Q1. What is Hive and why it is useful?

Ans. Hive is a data warehouse application where data gets stored in the structure format. It is used to querying and managing large datasets. It provides a SQL-like interface to access the data which is also called HiveQL(HQL).

Q2. What are the advantages of the Hive?
Ans. The advantage of the Hive
==> Hive is a distributed store.
==> Provides a variety of data storage(Text, Sequence, Parquet, ORC)
==> It also enabled easy ETL process (Extract, Transform, Process).

Q3. What are the execution engines of Hive?
Ans. There are two hive execution engine – MapReduce and Tez.

Hive on Tez execution takes advantage of Directed Acyclic Graph (DAG) execution representing the query instead of multiple stages of Map Reduce program which involve a lot of synchronization barriers and I/O overheads.

This all improved in Tez engine by writing intermediate data set into memory instead of hard disk.

Q4. What are the different files format supported in Hive?

Ans. The file formats are supported by Hive are:
Text
Sequence
ORC
Parquet
Avro

Q5. What is metastore in Hive?

Ans. Metastore in Hive is a central repository where the information related to database, tables, and relations get stored. This information is called Metadata.

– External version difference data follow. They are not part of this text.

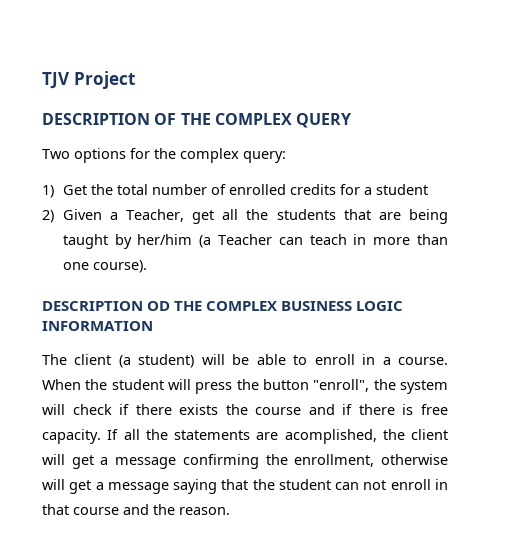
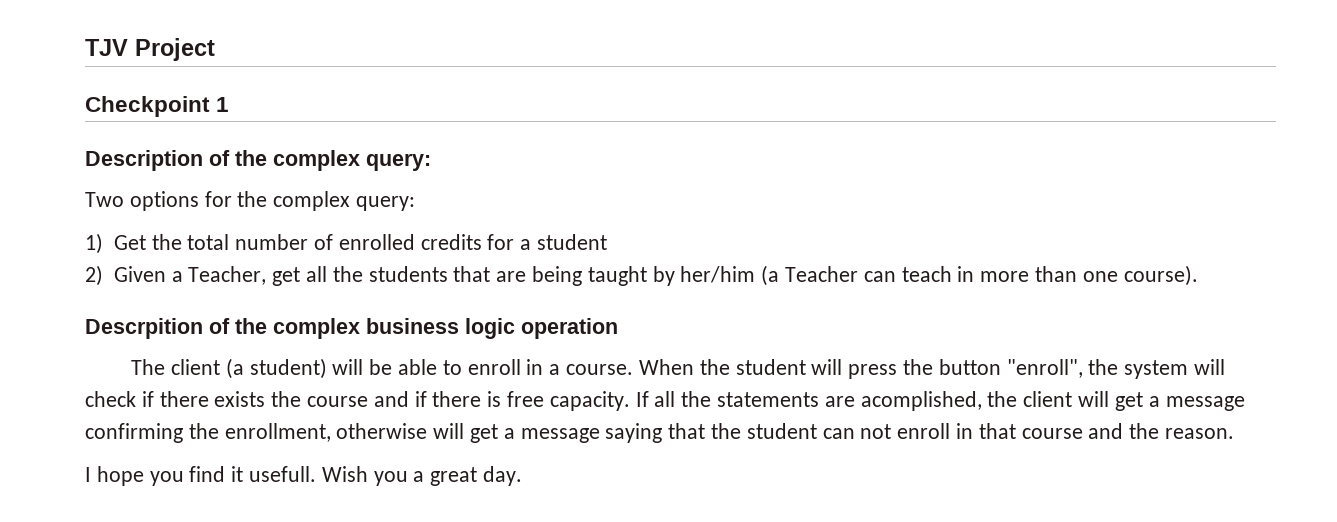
- DESCRIPTION OF THE COMPLEX QUERY
+ Checkpoint 1
+ Description of the complex query:
- DESCRIPTION OD THE COMPLEX BUSINESS LOGIC INFORMATION
+ Descrpition of the complex business logic operation
+ I hope you find it usefull. Wish you a great day.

Local and Remote meta stores are the two types of Hive meta stores.

metastore sharing is not supported by Hive.

Local meta stores run on the same Java Virtual Machine (JVM) as the Hive service whereas remote meta stores run on a separate, distinct JVM.

The default database for metastore is the embedded Derby database provided by Hive which is backed by the local disk.

Q6. What is the different type of tables available in Hive?

Ans. There are two types of the table in the hive:
Managed Table (Internal Table)
External Table

Q7. Where to use the external and managed table in Hive?

Managed Table: In this table, the Hive controls the lifecycle of their data. This is the default table of Hive.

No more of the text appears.